(EXTRACTED RECORDS Opens)

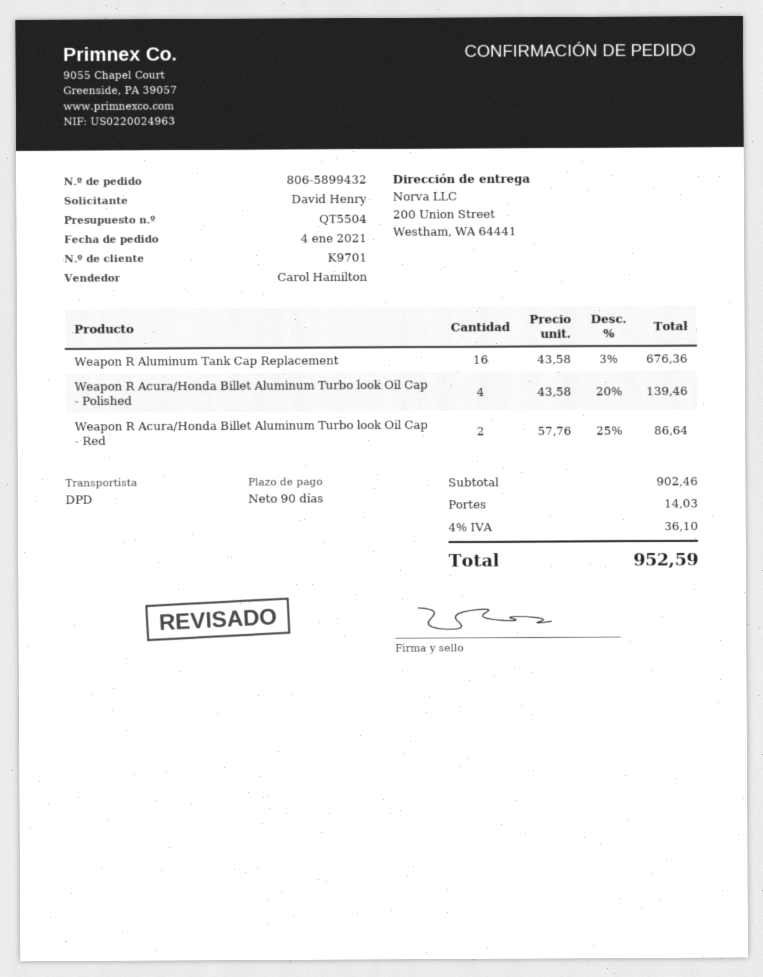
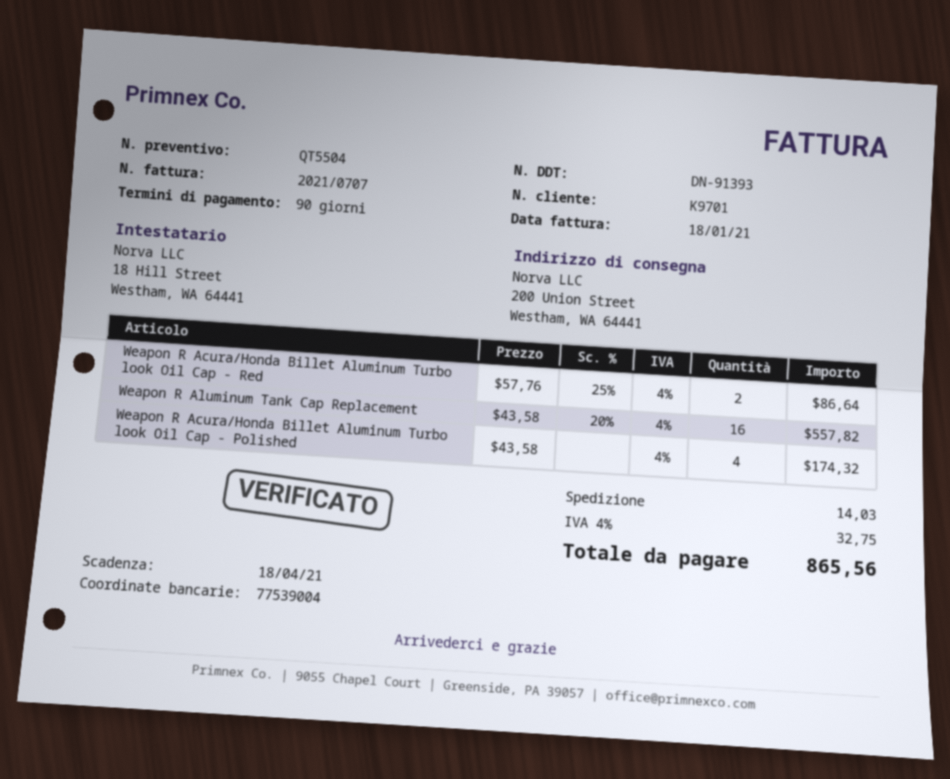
Weapon R Aluminum Tank Cap Replacement: 16 x 43.58 - 3% = 676.36 -> 16 x 43.58 - 20% = 557.82
Weapon R Acura/Honda Billet Aluminum Turbo look Oil Cap - Polished: 4 x 43.58 - 20% = 139.46 -> 4 x 43.58 = 174.32
tax: 4% = 36.10 -> 4% = 32.75
total: 952.59 -> 865.56

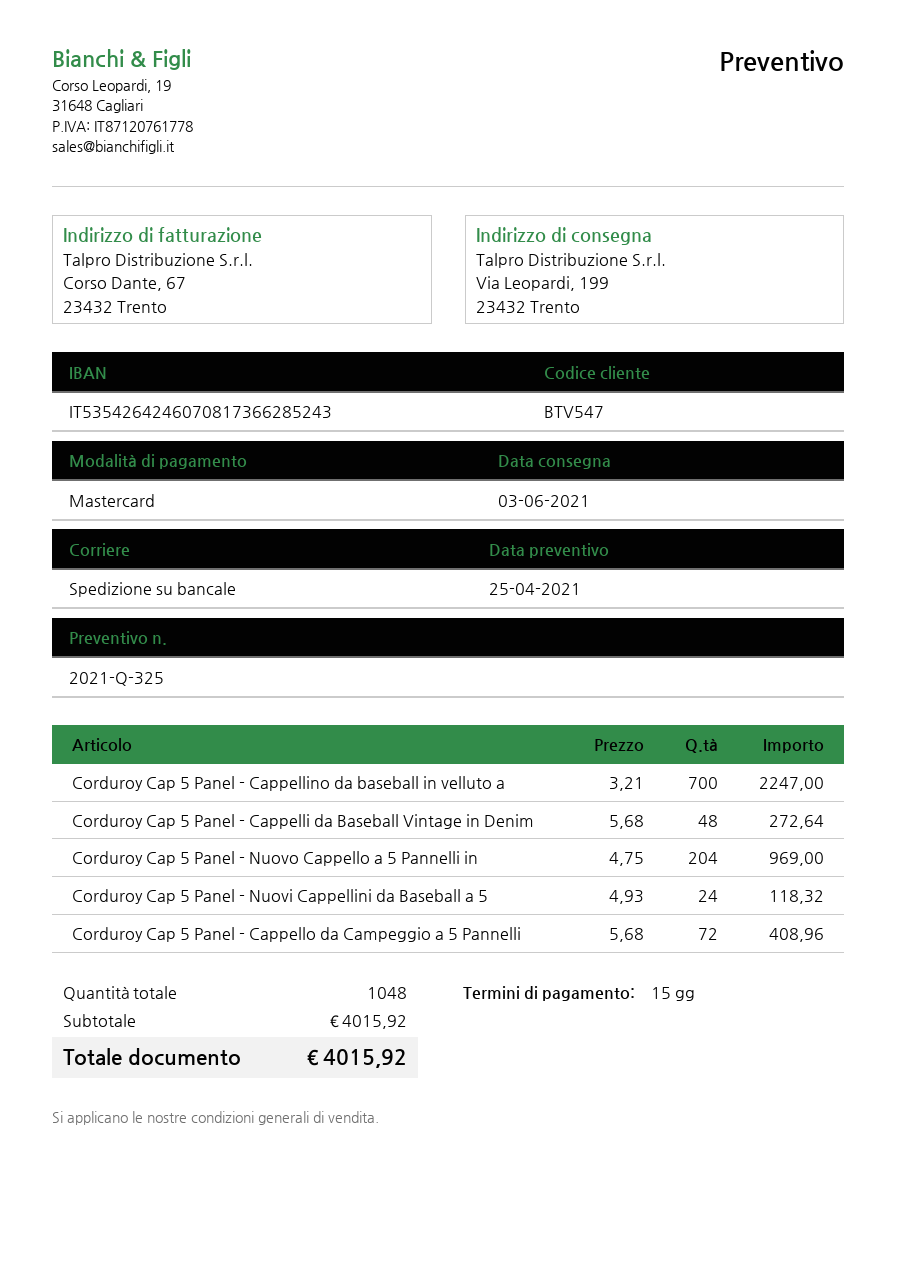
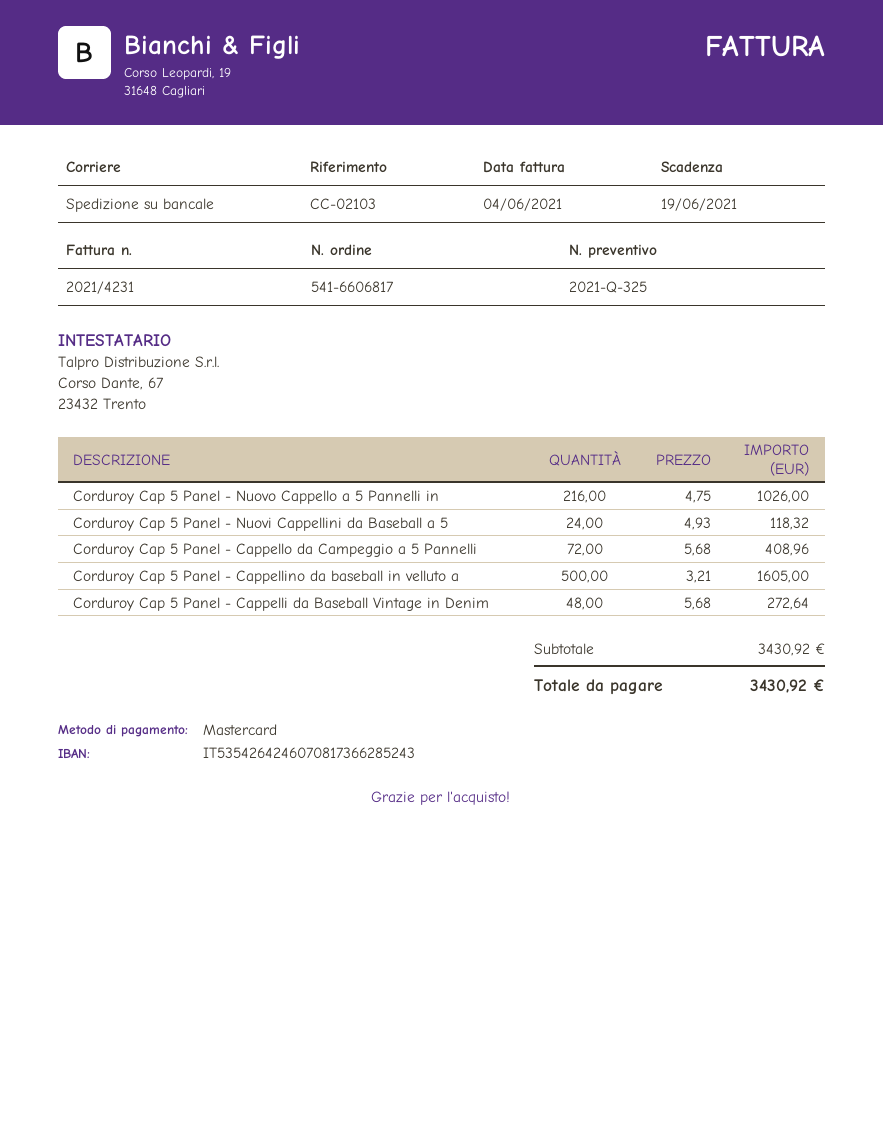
Corduroy Cap 5 Panel - Cappellino da baseball in velluto a: 700 x 3.21 = 2247.00 -> 500 x 3.21 = 1605.00
Corduroy Cap 5 Panel - Nuovo Cappello a 5 Pannelli in: 204 x 4.75 = 969.00 -> 216 x 4.75 = 1026.00
subtotal: 4015.92 -> 3430.92
total: 4015.92 -> 3430.92

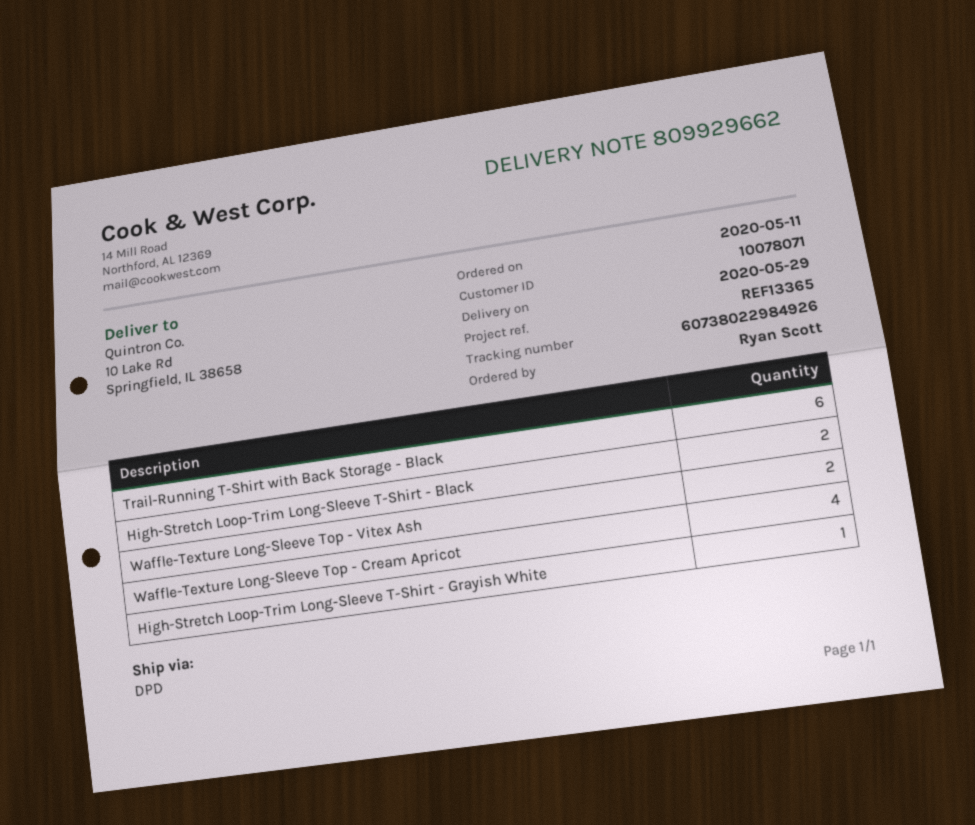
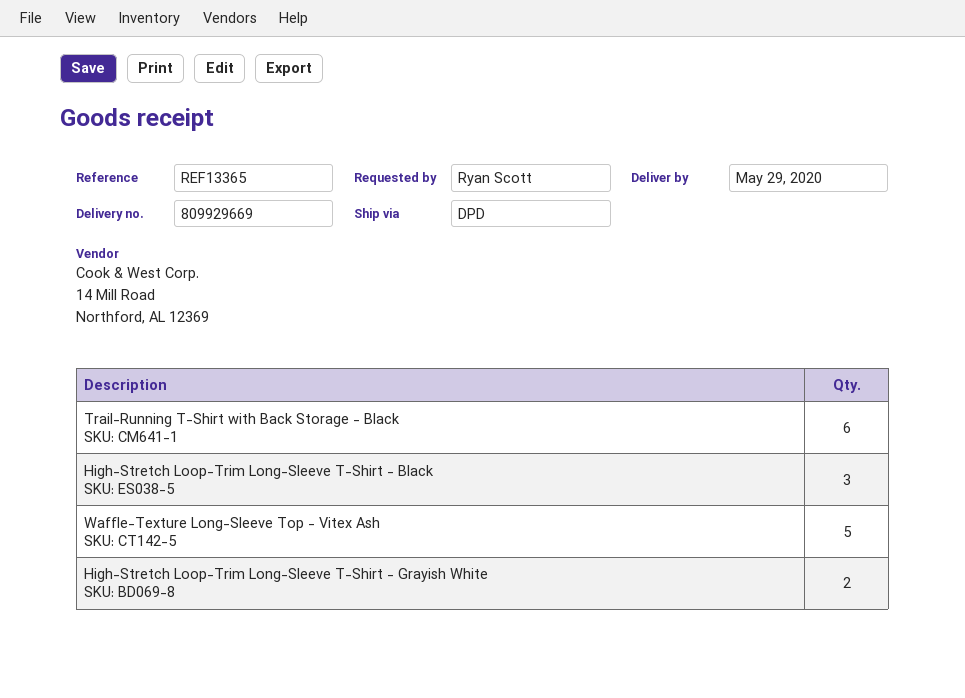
delivery note number: 809929662 -> 809929669
High-Stretch Loop-Trim Long-Sleeve T-Shirt - Black: 2 -> 3
Waffle-Texture Long-Sleeve Top - Vitex Ash: 2 -> 5
Waffle-Texture Long-Sleeve Top - Cream Apricot: 4 -> none
High-Stretch Loop-Trim Long-Sleeve T-Shirt - Grayish White: 1 -> 2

(EXTRACTED RECORDS Closes)

TASK GOAL — All of the records need to be restated word for word, but not the pictures.

EXPECTED ANSWER —
Weapon R Aluminum Tank Cap Replacement: 16 x 43.58 - 3% = 676.36 -> 16 x 43.58 - 20% = 557.82
Weapon R Acura/Honda Billet Aluminum Turbo look Oil Cap - Polished: 4 x 43.58 - 20% = 139.46 -> 4 x 43.58 = 174.32
tax: 4% = 36.10 -> 4% = 32.75
total: 952.59 -> 865.56

Corduroy Cap 5 Panel - Cappellino da baseball in velluto a: 700 x 3.21 = 2247.00 -> 500 x 3.21 = 1605.00
Corduroy Cap 5 Panel - Nuovo Cappello a 5 Pannelli in: 204 x 4.75 = 969.00 -> 216 x 4.75 = 1026.00
subtotal: 4015.92 -> 3430.92
total: 4015.92 -> 3430.92

delivery note number: 809929662 -> 809929669
High-Stretch Loop-Trim Long-Sleeve T-Shirt - Black: 2 -> 3
Waffle-Texture Long-Sleeve Top - Vitex Ash: 2 -> 5
Waffle-Texture Long-Sleeve Top - Cream Apricot: 4 -> none
High-Stretch Loop-Trim Long-Sleeve T-Shirt - Grayish White: 1 -> 2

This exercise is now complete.